Exercise details: Retype the data below exactly; skip every image.

━━━ Material for the task ━━━

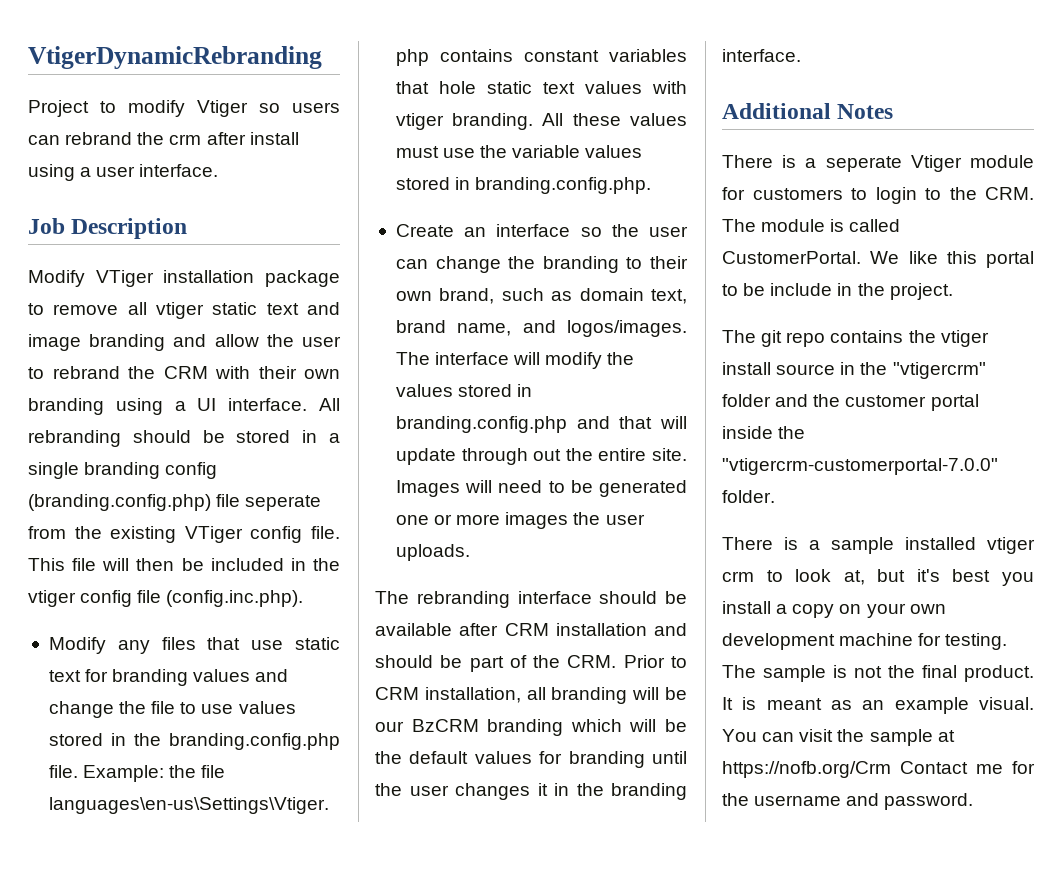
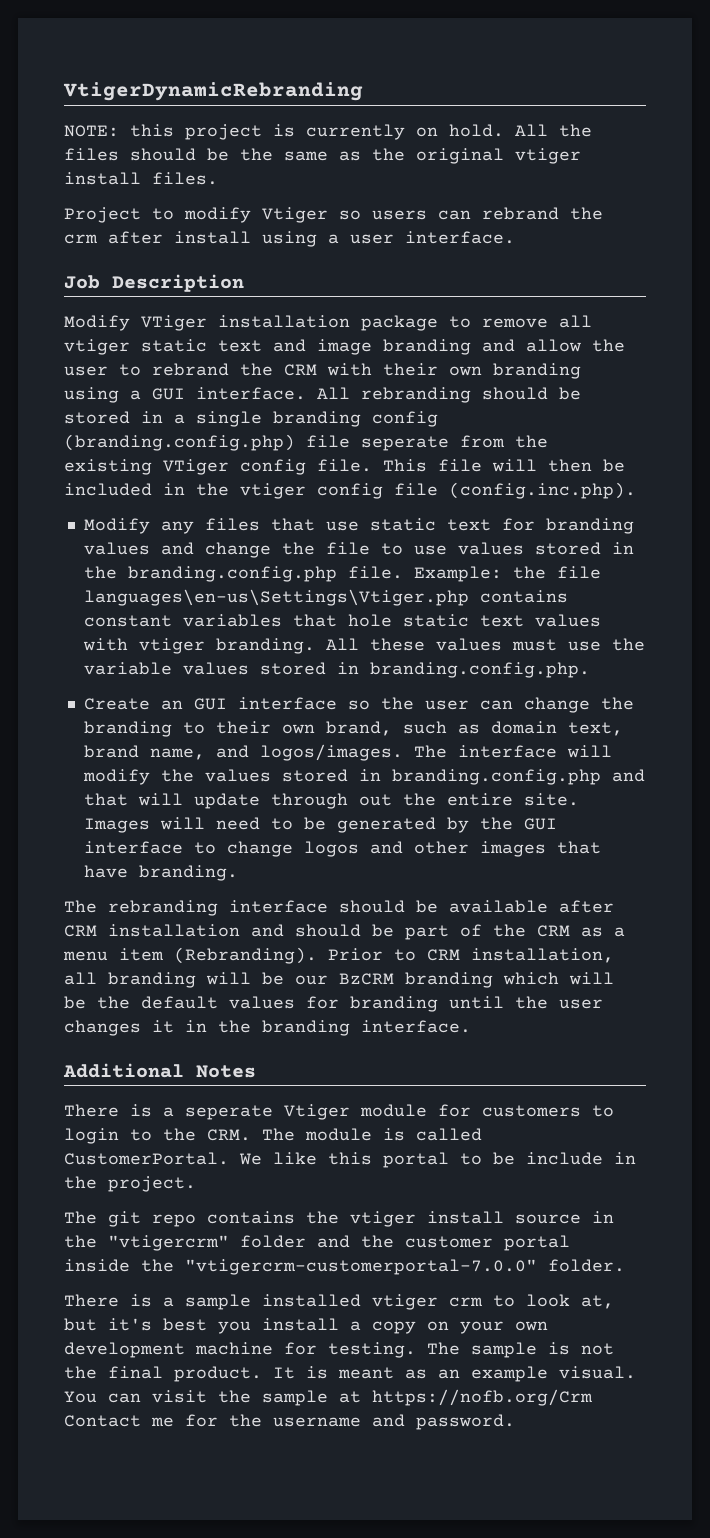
(322, 57) none -> [64,124,592,140] [64,148,581,164] [64,172,218,185] // NOTE: this project is currently on hold. All the files should be the same as the original vtiger install files.
[197,398,217,411] UI -> [152,388,185,400] GUI
(487, 232) none -> [193,698,227,710] GUI
[395,512,645,529] [395,544,470,561] one or more images the user uploads. -> [446,817,557,833] [83,841,601,857] [83,865,238,881] by the GUI interface to change logos and other images that have branding.
[567,655,617,668] CRM. -> [537,925,625,937] [63,947,317,964] CRM as a menu item (Rebranding).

━━━

Written response:
(322, 57) none -> [64,124,592,140] [64,148,581,164] [64,172,218,185] // NOTE: this project is currently on hold. All the files should be the same as the original vtiger install files.
[197,398,217,411] UI -> [152,388,185,400] GUI
(487, 232) none -> [193,698,227,710] GUI
[395,512,645,529] [395,544,470,561] one or more images the user uploads. -> [446,817,557,833] [83,841,601,857] [83,865,238,881] by the GUI interface to change logos and other images that have branding.
[567,655,617,668] CRM. -> [537,925,625,937] [63,947,317,964] CRM as a menu item (Rebranding).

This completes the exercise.